Grayskull, which Bajic says is sampling with partners and is anticipated to be production-ready in fall 2020, enables what’s called conditional execution, a technique that facilitates faster AI inference and training and supports the scaling of workloads from datacenters to edge devices. The system features 120 of Tenstorrent’s proprietary Tensix cores, each of which comprises a high-utilization packet processor, a programmable single instruction multiple data (SIMD) processor, a dense math computational block, and five reduced instruction set computer (RISC) cores. They’re stitched together with a custom torus interconnect, a switch-less network topology for efficiently connecting processing nodes in parallel.
Grayskull pairs the Tensix array with 120MB of local SRAM and eight channels of LPDDR4 supporting up to 16GB of external RAM (across 16 lanes of PCI-E Gen 4). When it enters production later this year, it’ll have a rival in Qualcomm’s Cloud AI 100 edge computing card, which maxes out at “far greater” than 100 trillion operations per second (TOPs); Tesla, which last April detailed a Samsung-manufactured chipset featuring over 144 TOPs; and Baidu, whose newest Kunlun AI accelerator delivers up to 260 TOPs.
But Grayskull might have a significant performance advantage. In preliminary experiments, Bajic claims the system hit 368 TOPs at the “chip thermal design power set point required for a 75W bus-powered PCIE card.” And with conditional execution, Grayskull has been observed processing up to 23,345 sentences per second using Google’s BERT-Base model for the SQuAD 1.1 data set, giving it a 26 times performance advantage over competing solutions.
Tenstorrent plans to target datacenters, public and private cloud servers, on-premises servers, edge servers, and automotive and other markets. Bajic is scheduled to reveal more at a talk during this year’s virtual Linley Spring Processor Conference.
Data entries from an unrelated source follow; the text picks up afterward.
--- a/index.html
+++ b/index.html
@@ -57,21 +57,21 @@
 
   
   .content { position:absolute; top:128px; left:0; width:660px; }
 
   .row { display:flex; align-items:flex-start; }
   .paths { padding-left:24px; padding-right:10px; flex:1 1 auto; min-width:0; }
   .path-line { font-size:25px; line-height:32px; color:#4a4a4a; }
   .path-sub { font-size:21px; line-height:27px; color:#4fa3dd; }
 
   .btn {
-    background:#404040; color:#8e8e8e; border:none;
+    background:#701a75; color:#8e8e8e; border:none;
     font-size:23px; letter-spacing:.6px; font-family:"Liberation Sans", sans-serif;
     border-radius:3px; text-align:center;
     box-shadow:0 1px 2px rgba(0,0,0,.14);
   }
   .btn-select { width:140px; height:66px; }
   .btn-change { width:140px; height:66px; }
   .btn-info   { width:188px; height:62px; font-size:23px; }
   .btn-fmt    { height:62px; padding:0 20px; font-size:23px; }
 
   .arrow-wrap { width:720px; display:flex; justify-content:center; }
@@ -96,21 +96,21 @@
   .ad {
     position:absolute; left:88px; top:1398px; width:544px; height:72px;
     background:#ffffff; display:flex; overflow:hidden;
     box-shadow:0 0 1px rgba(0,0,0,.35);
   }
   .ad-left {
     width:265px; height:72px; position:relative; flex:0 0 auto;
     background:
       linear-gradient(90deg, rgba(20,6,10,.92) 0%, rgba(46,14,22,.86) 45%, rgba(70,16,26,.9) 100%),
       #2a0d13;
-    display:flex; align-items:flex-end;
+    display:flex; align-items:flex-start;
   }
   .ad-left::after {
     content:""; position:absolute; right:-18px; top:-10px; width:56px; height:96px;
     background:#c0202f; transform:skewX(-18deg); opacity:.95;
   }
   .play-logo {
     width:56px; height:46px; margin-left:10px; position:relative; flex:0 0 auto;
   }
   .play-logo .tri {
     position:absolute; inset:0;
Four-year-old Tenstorrent’s other cofounders include Ivan hammer, a former embedded engineer at AMD, and Milos Tajkovic, previously an AMD firmware design engineer. In addition to its Toronto headquarters, the company has offices in Austin, Texas and Silicon Valley. It’s backed by Eclipse Ventures and Real Ventures, among other investors, who contributed $12.5 million to its series A round in August 2017 and $20.7 million to its series B round in February.